I should mention that one of my readers has informed me that he met Mr. Winer at his shop in Quartzsite and directed him to my blog about him, of which he wasn’t aware.  (He's a book guy, not a computer guy.) At first he was pleased to see that he’d been featured on the internet, then when he finished reading my blog he wasn’t very happy.  As you might recall, I sort of panned his sold-out evening performance at the Quartzsite civic center.  I’m sorry I made him feel bad.  I just figured he must have known he wasn’t exactly another Ray Charles or Jerry Lee Lewis, given the fact that he’d had to resort to performing naked to get gigs for most of his life, and even at that ended up playing small-time New England dives and far-flung outposts like Moose Jaw, Saskatchewan.  I liked him, overall, and he certainly can play the piano better than I can.  Without a doubt, based on his photos, he looks better naked than I do.  He just isn’t an extremely good singer or songwriter.  But he does have a neat little bookstore, and evidently a following of sorts. In some ways I might be a bit like an even more minor version of the Naked Book Guy himself—popular among a small number of people and just about at the limits of his ability to garner fame.  In any case, I had no idea I'd still be getting regular blog hits for that posting a year and a half later.
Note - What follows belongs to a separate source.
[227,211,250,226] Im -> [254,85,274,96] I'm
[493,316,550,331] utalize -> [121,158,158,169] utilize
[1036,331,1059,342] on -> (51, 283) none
All of this has me thinking, ruminating, vaguely planning my blogging future.  I’d really like to expand my readership.  My blog isn’t attracting much attention.  That may be first and foremost because it isn’t all that good, and only people who know and like me already are willing to read it.  For that matter, lots of people who know and like me don’t read the blog at all, or do so very seldom.  So, okay, you can trust me that I’m grounded in reality on this point.  Still, I’ve wondered if using more alluring titles for some of my posts might bring in a wider superficial readership, and by accidental extension, some additional regular or occasional readers.  There’s no question that my choice of the title “The Naked Book Guy” has worked to get me extra exposure, so to speak.  The number of times that post has been accessed, about 320 times, is only 1.7% of the total number of over 18,000—but it’s the most, and twice as many as the next most visited one, called “Enter Rest Pray.”  The next three in order of popularity are titled “An Orderly Lynching,” “Nixon Gratia Nixon,” and “Signs.”  It could be that each one contains a buzzword—naked, pray, lynching, Nixon, signs—that might have caused the unsuspecting Googler, searching for nudity or communion with God or information about mob violence or a glimpse into history, to notice the blog and pay a visit.
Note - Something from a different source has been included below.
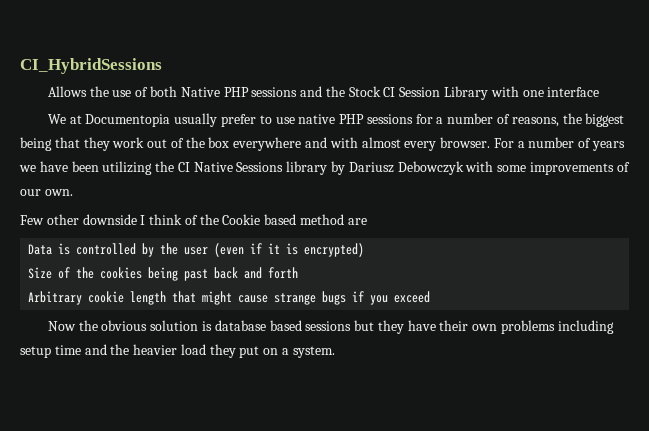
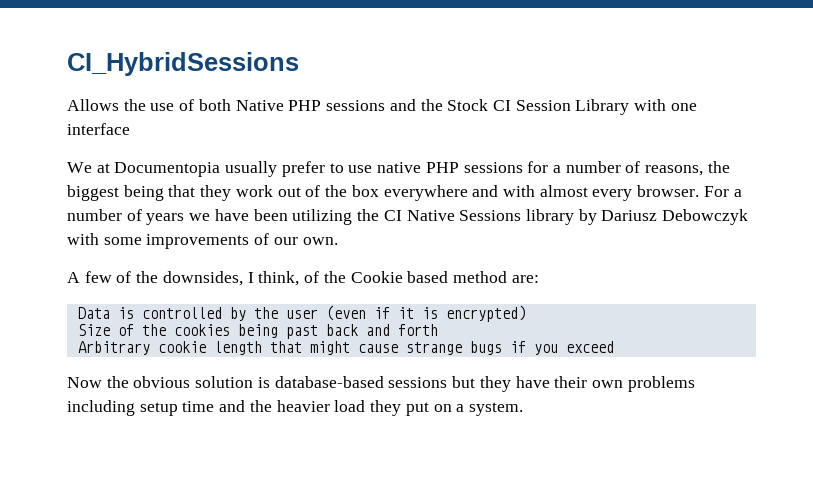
[20,214,183,225] Few other downside I think -> [67,271,300,286] A few of the downsides, I think,
[347,218,367,225] are -> [511,275,539,283] are:
[214,320,302,331] database based -> [274,376,384,388] database-based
Mulling over this idea, I thought maybe a provocative title for today’s post might get me more attention.  At first I considered calling it “Naked Coeds Gone Wild.”  Surely that would show up pretty often on Google searches, and would have the potential of greatly increasing at least my straight male audience.  Then I thought better of it, realizing I would doubtless disappoint more people than I’d attract, once they clicked on the site and realized there were no photos of naked coeds, gone wild or otherwise, and that it was all a ruse to get them to read something.  Besides, a title like that might bring with it some unwelcome attention, including an even greater number of spam comments, and perhaps even let some viruses into my computer.
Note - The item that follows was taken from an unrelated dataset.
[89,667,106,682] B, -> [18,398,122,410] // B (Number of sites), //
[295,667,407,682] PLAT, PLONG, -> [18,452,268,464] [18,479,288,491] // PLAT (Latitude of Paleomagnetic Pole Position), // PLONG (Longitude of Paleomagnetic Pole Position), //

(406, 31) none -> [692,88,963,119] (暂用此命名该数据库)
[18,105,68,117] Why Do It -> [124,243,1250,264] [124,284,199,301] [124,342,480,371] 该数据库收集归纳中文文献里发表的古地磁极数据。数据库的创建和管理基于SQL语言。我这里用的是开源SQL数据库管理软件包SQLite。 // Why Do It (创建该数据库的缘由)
I considered narrowing the focus a bit, and calling today’s post simply “Naked Guys.”  That seemed a more compelling idea.  Not far from “The Naked Book Guy,” but more inclusive.  And inclusiveness is what we're working for these days, isn't it?  The demographic I’d be targeting with a title like "Naked Guys" would be fairly reliably liberal in their political views, and more literate than average, unless statistics lie.  Who knows?  I might develop a bit of a rainbow following, which would be great.  But then I'd be neglecting the lesbians. And there’s that porn connection, with its attendant risks.

Continuing the idea of getting people’s attention through Google, I considered other possibilities for a title, including "Eleven Year Old Gives Birth," "Get Rich Without Working," "Jesus Christ," "Aliens," "Viagra," "," and "Kardashian."  Surely one of these would grab me some extra readers. 

In the end I fell back on what became the actual name of today’s post, a more modest but better reasoned choice, I think.  While checking on Google for the most searched keywords I came across something that suggested this title.  Others were "qwerty" and "asdf."  Look at your keyboard.  But I especially liked the one I chose, because it was far simpler and more direct than I could ever have imagined, more universal, and very unlikely to become yesterday's news.  Also, it tells you more about internet users than anything else could.  So let’s consider today an experiment.  I’ll have to tell you what happens, and whether I get the extra surge of visitors.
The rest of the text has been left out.